Panel Topic: Keynote
Buddhist Constructive Reflection Past and Present: Recurrent reinterpretation in meeting new cultural needs and challenges
Authors: Dr John Makransky
Within academic the study of religion, Buddhist critical-constructive reflection (also sometimes called “Buddhist theology”) has had two goals: (1) To draw on academic disciplines, together with Buddhist resources, to newly inform Buddhism in normative ways, and (2) to draw on Buddhism to address personal and social needs and to newly inform modern academic disciplines, such as philosophy, ecology, psychology, cognitive science, theories of justice, and economics. While academic work in Religious Studies is etic and descriptive, Buddhist critical-constructive reflection (BCCR) draws on those etic findings, together with emic Buddhist understandings, to suggest new normative directions for Buddhism, society and academia. BCCR, then, treats Buddhism not just as a source of data for theorization in the Western academy, but as a partner in rethinking issues, questions, and disciplines. This talk will discuss the rise of BCCR in the modern academy, the needs it addresses, and how analogues of its two goals have been operative throughout Buddhist history in Asia and the West—Buddhism newly informing and affecting each culture as it is informed and affected by it.

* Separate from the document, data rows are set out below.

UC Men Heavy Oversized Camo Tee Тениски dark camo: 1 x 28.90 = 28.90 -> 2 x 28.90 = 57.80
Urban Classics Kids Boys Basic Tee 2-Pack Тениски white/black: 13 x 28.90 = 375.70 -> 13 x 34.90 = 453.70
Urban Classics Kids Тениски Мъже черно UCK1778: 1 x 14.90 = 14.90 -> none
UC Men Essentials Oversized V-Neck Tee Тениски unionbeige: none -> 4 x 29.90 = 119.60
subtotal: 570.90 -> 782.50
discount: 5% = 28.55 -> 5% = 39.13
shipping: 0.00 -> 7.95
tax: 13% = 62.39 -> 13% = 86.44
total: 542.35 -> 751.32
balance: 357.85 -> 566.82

Some current applications of BCCR in light of that history will be discussed, e.g. how the doctrine of skillful means has been used both to enable and to hide such Buddhist cultural syntheses; how that suggests the need for greater intra-Buddhist and inter-religious dialogue today; how modern Buddhists are drawing on Buddhist resources together with social and natural sciences to respond to personal, social, political and environmental problems, and how that also sheds new light on Buddhism and on those disciplines. As modern Buddhism makes contributions in these ways, it also risks succumbing too much to modern assumptions and values, which may reduce its ability to offer important alternatives to them. Possible examples of this will also be noted.